(Collected data entries)
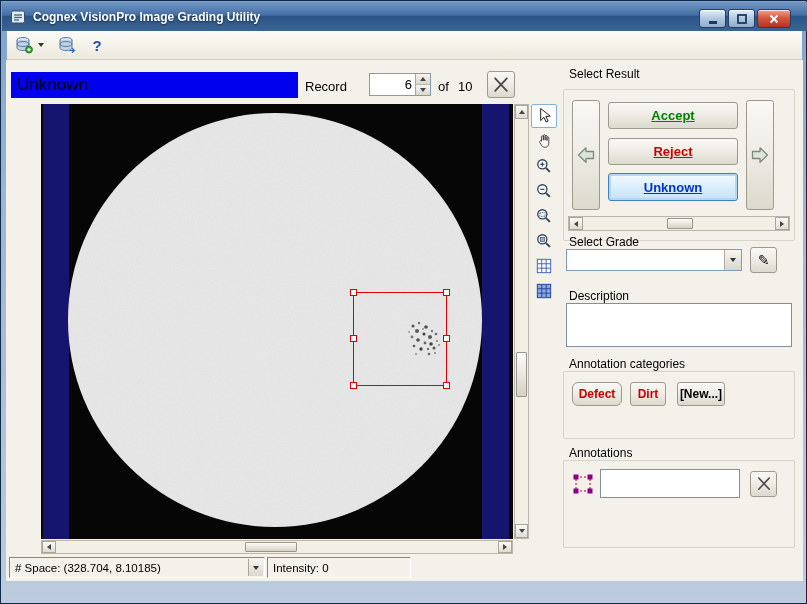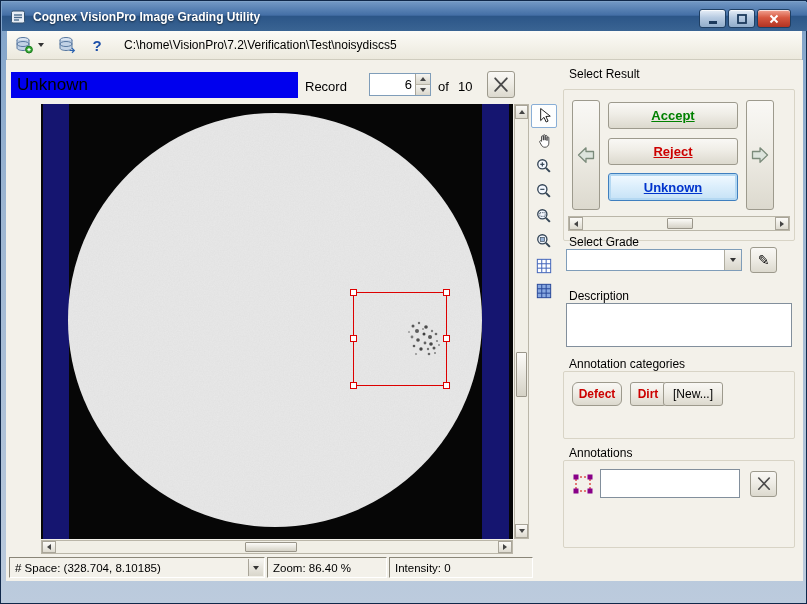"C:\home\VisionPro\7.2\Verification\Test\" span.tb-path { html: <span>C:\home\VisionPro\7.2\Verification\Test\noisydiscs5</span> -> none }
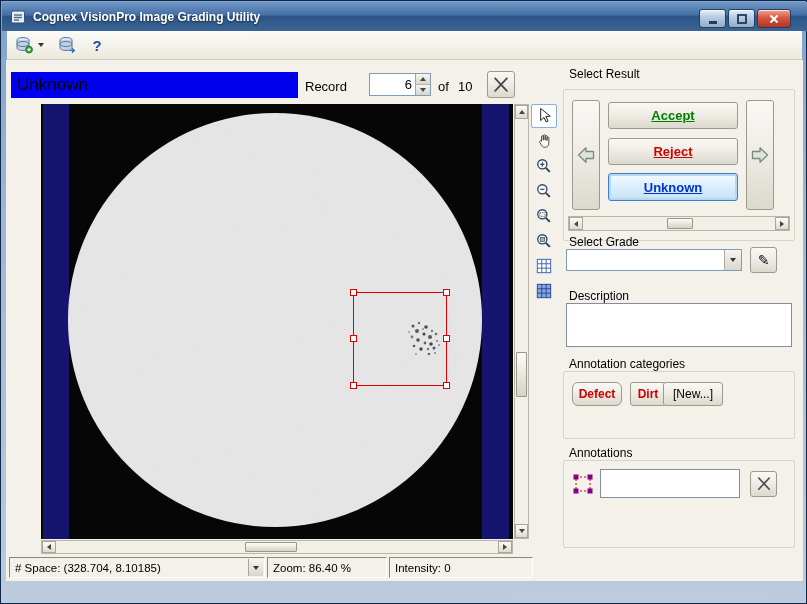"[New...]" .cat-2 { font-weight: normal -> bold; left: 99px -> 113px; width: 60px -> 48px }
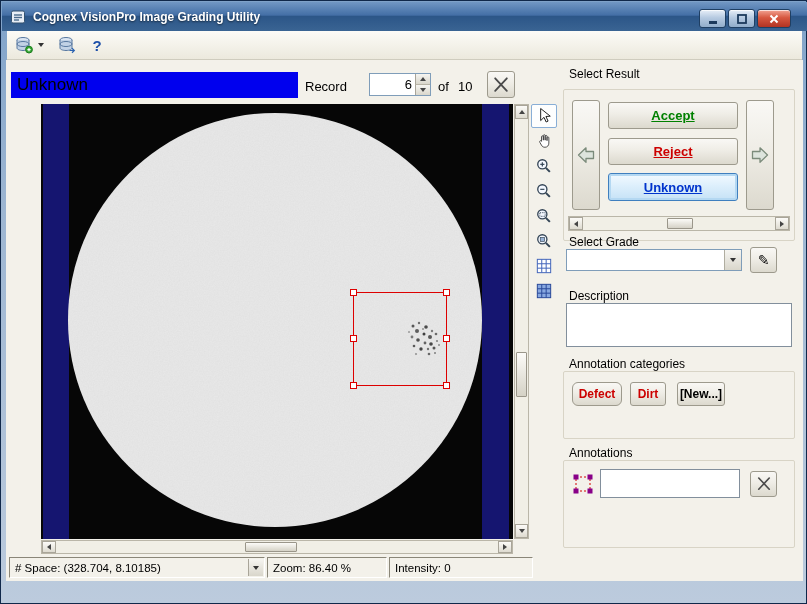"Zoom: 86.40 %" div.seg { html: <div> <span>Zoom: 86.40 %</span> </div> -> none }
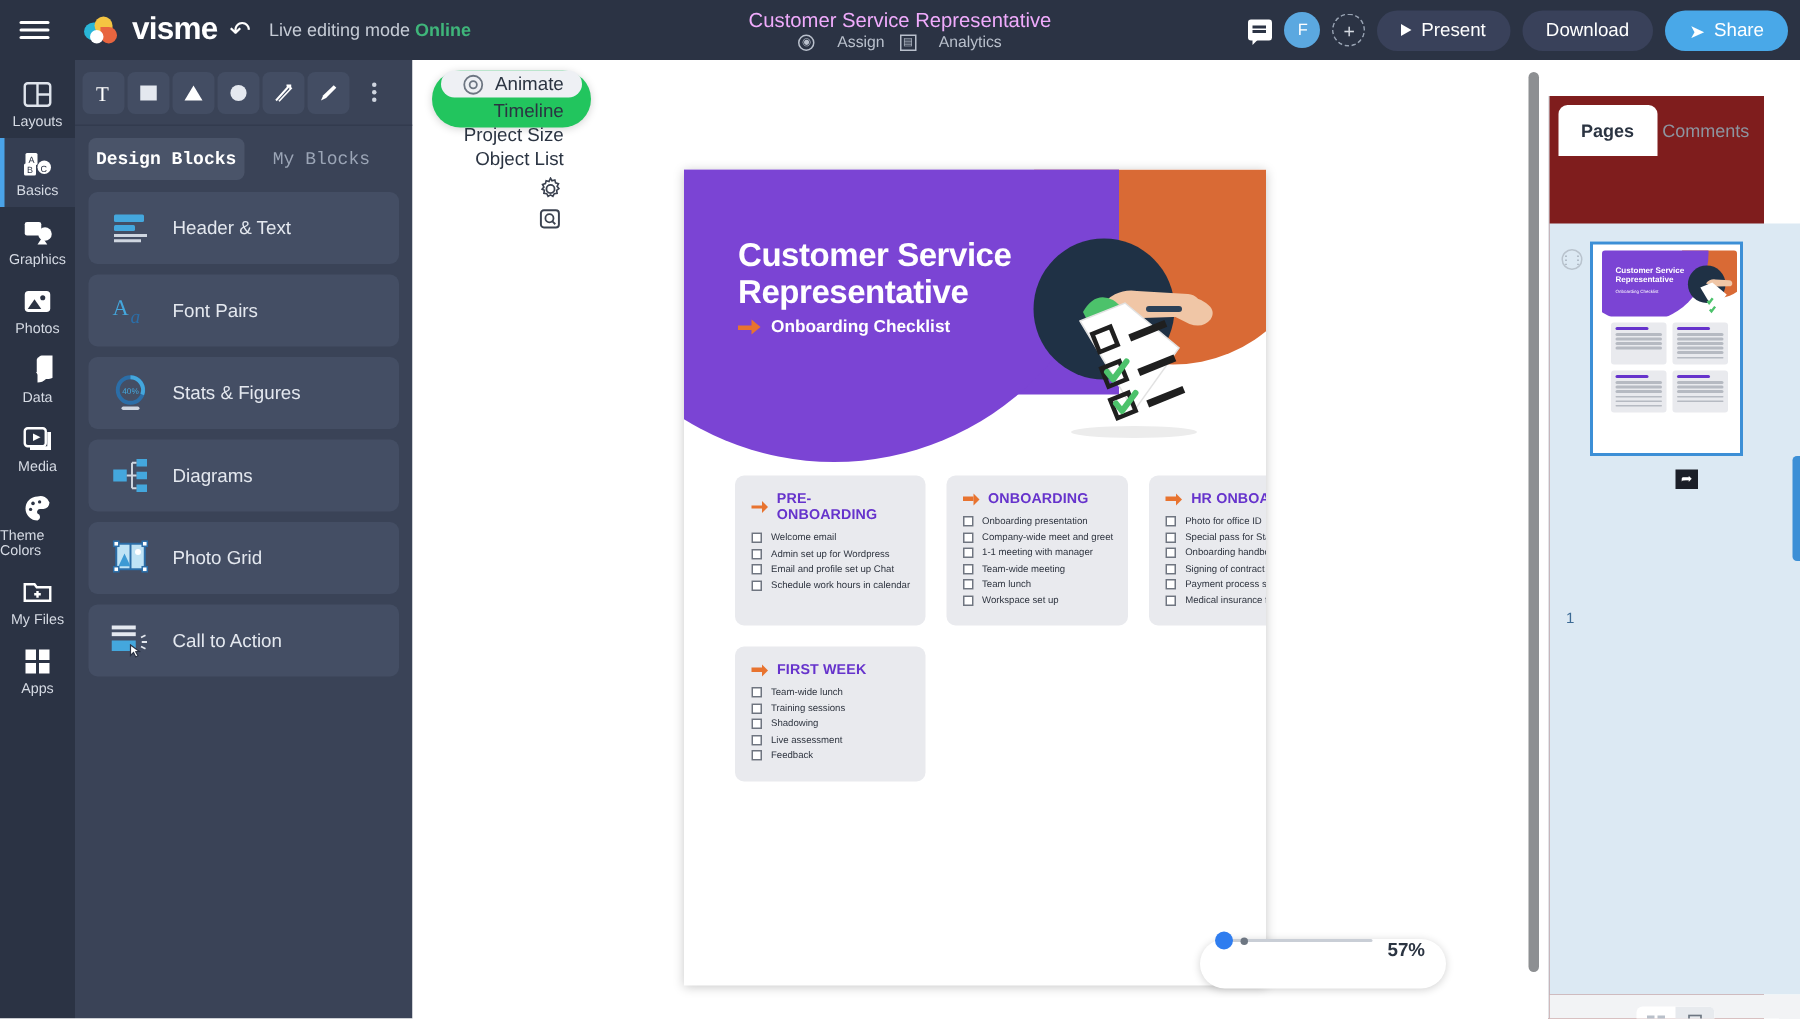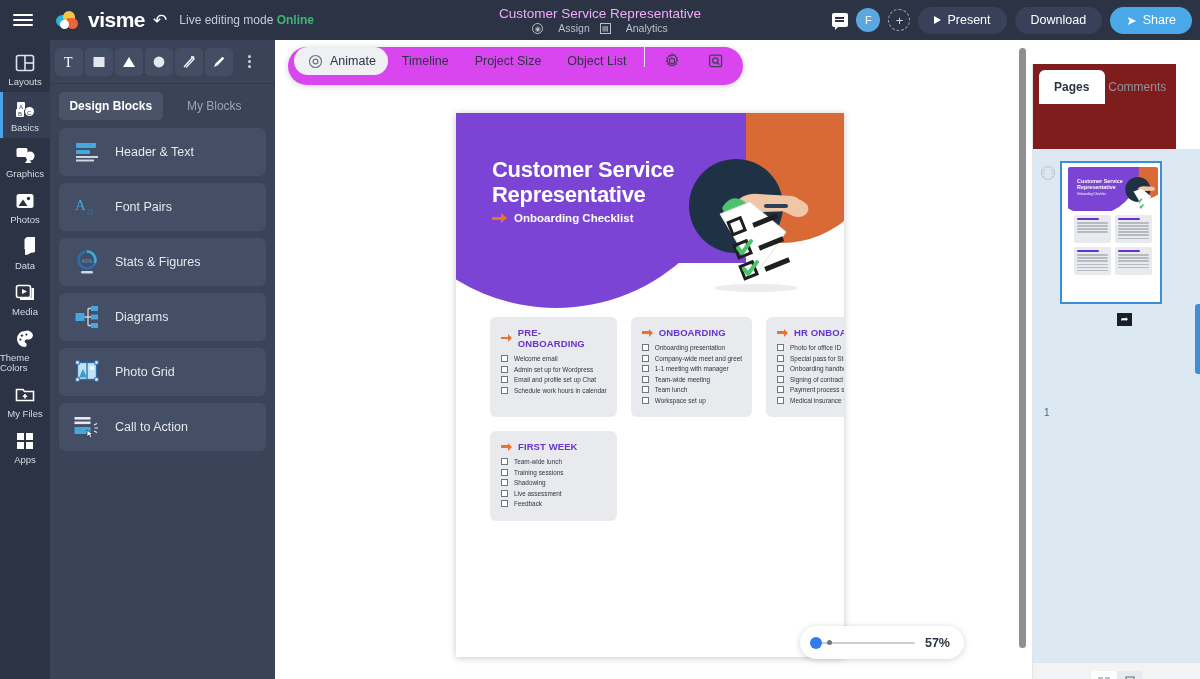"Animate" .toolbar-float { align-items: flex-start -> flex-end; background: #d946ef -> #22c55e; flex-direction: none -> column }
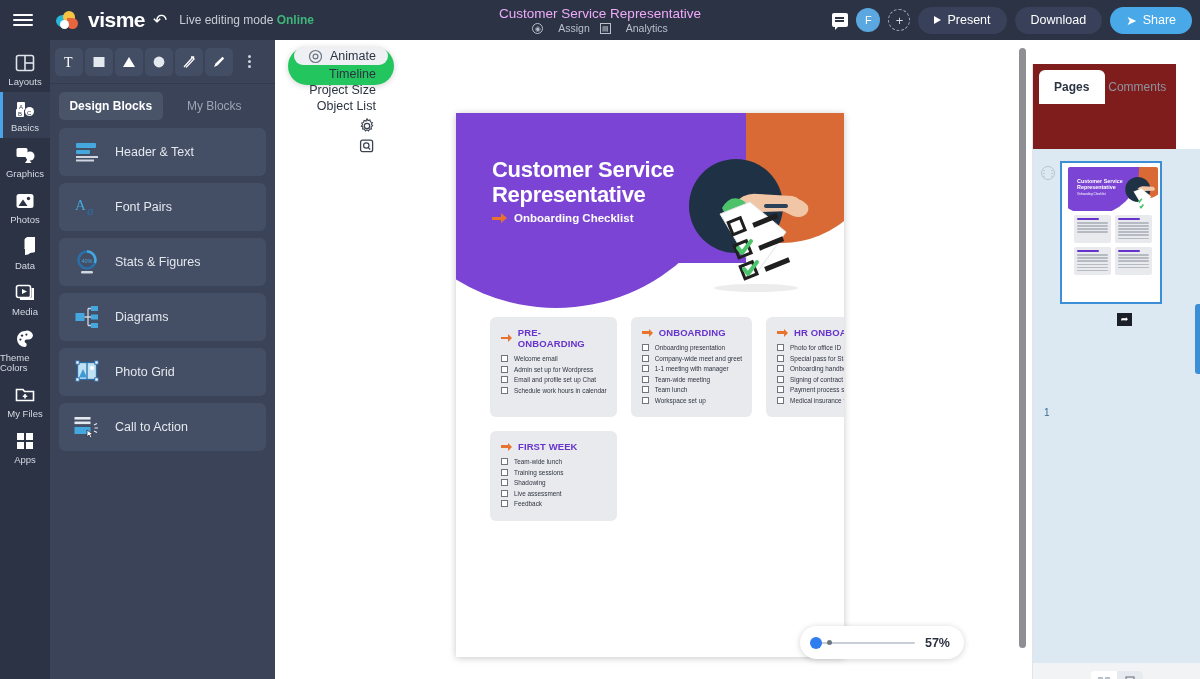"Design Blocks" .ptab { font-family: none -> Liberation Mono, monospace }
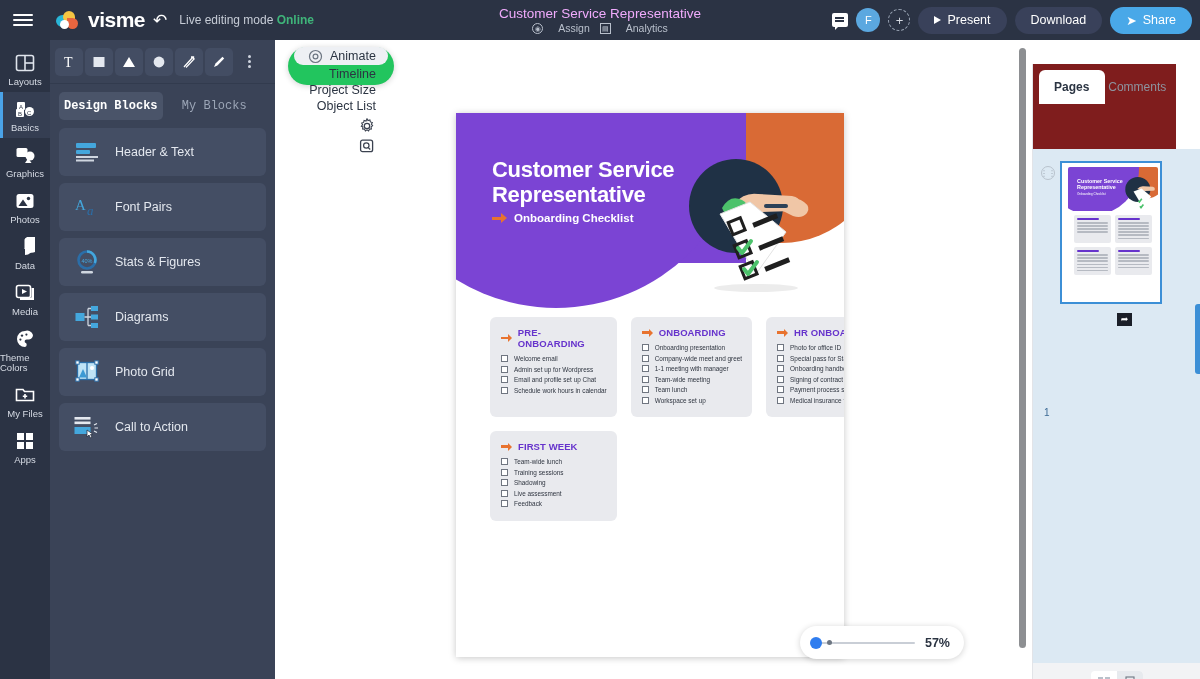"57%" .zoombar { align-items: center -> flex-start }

** WHAT YOU NEED TO DO **
Without the images, write out each line of the data verbatim.

** ANSWER SECTION **
"C:\home\VisionPro\7.2\Verification\Test\" span.tb-path { html: <span>C:\home\VisionPro\7.2\Verification\Test\noisydiscs5</span> -> none }
"[New...]" .cat-2 { font-weight: normal -> bold; left: 99px -> 113px; width: 60px -> 48px }
"Zoom: 86.40 %" div.seg { html: <div> <span>Zoom: 86.40 %</span> </div> -> none }
"Animate" .toolbar-float { align-items: flex-start -> flex-end; background: #d946ef -> #22c55e; flex-direction: none -> column }
"Design Blocks" .ptab { font-family: none -> Liberation Mono, monospace }
"57%" .zoombar { align-items: center -> flex-start }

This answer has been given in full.